►

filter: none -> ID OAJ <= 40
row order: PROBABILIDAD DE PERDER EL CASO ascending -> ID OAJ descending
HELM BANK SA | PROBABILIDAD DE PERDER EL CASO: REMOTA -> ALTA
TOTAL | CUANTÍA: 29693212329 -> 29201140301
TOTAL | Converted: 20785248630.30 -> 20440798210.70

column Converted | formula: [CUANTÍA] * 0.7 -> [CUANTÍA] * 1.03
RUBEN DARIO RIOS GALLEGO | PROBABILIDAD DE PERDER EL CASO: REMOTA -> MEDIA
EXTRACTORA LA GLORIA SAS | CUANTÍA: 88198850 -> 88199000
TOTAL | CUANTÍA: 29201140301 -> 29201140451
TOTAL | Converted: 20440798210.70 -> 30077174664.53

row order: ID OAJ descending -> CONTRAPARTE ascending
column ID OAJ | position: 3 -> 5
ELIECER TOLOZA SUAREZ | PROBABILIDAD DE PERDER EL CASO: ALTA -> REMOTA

◄
►

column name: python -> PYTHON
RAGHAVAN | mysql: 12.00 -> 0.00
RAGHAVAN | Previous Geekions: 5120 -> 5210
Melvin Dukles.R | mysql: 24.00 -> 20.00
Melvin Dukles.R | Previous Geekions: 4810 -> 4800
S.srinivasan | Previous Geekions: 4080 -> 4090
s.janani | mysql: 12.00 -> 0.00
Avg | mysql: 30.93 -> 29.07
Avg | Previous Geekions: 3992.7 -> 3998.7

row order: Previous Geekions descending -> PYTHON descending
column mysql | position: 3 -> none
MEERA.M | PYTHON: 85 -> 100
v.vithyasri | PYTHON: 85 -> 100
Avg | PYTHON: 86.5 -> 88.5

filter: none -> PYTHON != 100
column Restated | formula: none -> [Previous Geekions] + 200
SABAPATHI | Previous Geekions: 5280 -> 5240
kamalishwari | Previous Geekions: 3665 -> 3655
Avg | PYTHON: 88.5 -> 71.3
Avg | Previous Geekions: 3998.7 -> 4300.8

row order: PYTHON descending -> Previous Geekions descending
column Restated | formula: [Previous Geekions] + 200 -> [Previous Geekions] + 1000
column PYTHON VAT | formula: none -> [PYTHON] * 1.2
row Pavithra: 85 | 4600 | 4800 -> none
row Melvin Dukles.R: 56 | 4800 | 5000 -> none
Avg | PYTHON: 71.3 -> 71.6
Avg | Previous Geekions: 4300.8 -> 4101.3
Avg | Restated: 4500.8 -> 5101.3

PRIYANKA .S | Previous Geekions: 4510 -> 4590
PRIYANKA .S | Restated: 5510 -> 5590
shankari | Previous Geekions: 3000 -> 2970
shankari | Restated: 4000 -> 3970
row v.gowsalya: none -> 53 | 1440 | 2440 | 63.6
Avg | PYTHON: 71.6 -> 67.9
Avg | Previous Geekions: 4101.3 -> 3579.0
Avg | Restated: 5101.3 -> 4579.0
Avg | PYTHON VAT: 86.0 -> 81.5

◄

» The problem
Using the listing above, list every line in which the string "shankari" occurs.

» Final answer
shankari | Previous Geekions: 3000 -> 2970
shankari | Restated: 4000 -> 3970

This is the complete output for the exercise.